(Content revision data)
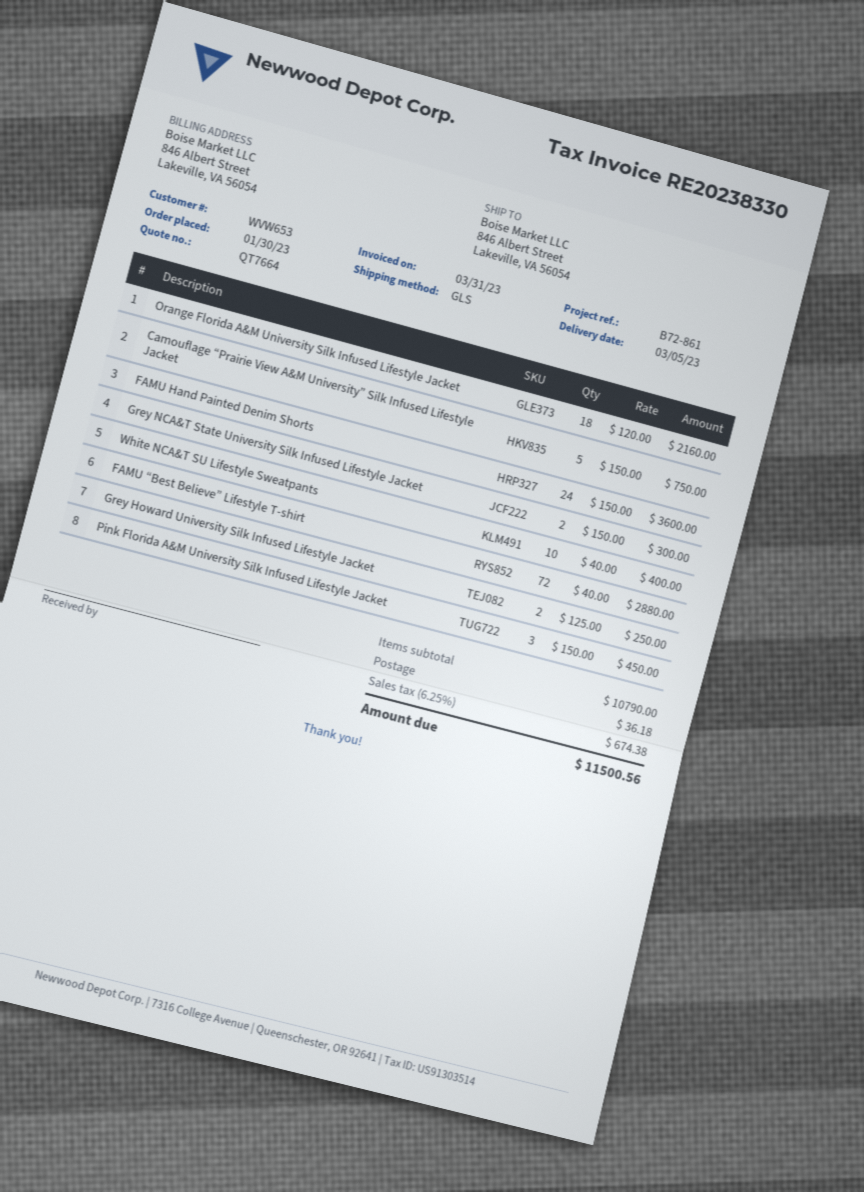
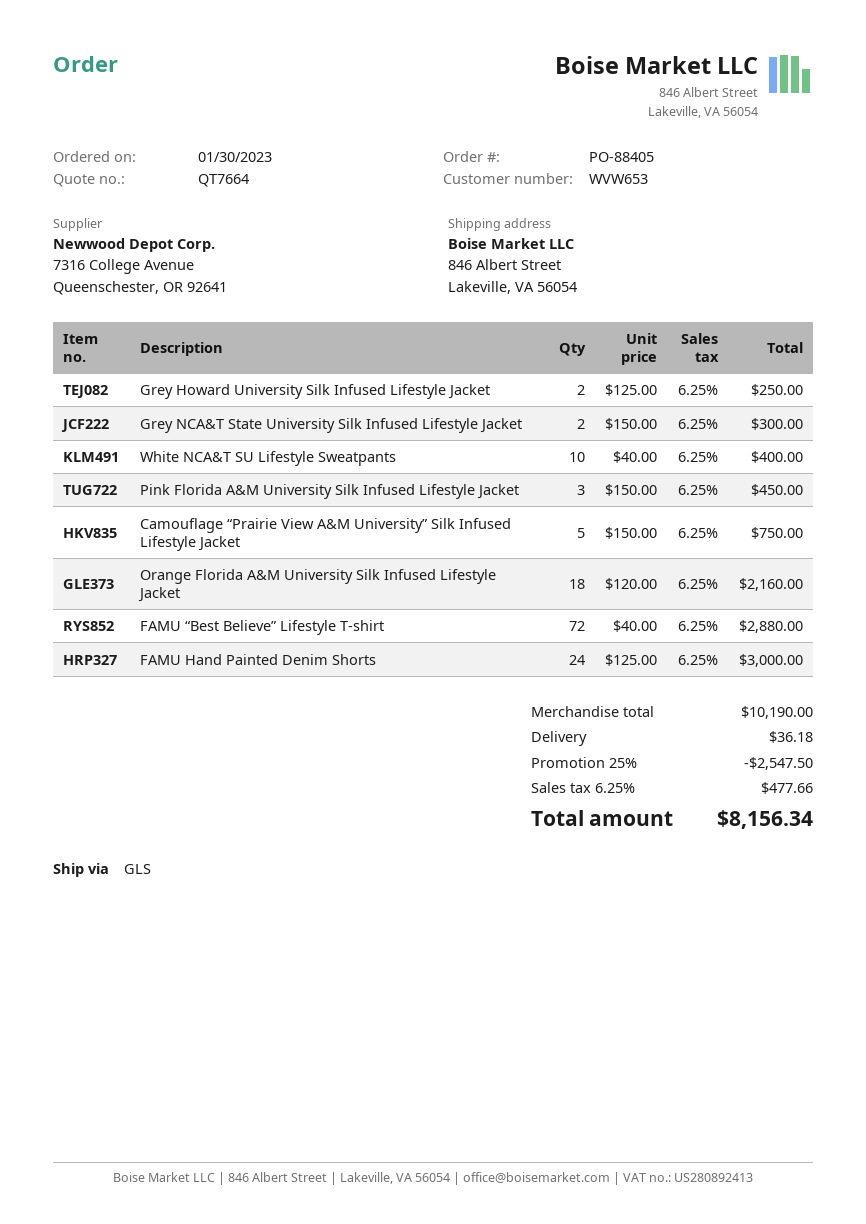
FAMU Hand Painted Denim Shorts: 24 x 150.00 = 3600.00 -> 24 x 125.00 = 3000.00
subtotal: 10790.00 -> 10190.00
discount: none -> 25% = 2547.50
tax: 6.25% = 674.38 -> 6.25% = 477.66
total: 11500.56 -> 8156.34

What to do -
Would you return the data above exactly as written, minus the images?

Answer to this task -
FAMU Hand Painted Denim Shorts: 24 x 150.00 = 3600.00 -> 24 x 125.00 = 3000.00
subtotal: 10790.00 -> 10190.00
discount: none -> 25% = 2547.50
tax: 6.25% = 674.38 -> 6.25% = 477.66
total: 11500.56 -> 8156.34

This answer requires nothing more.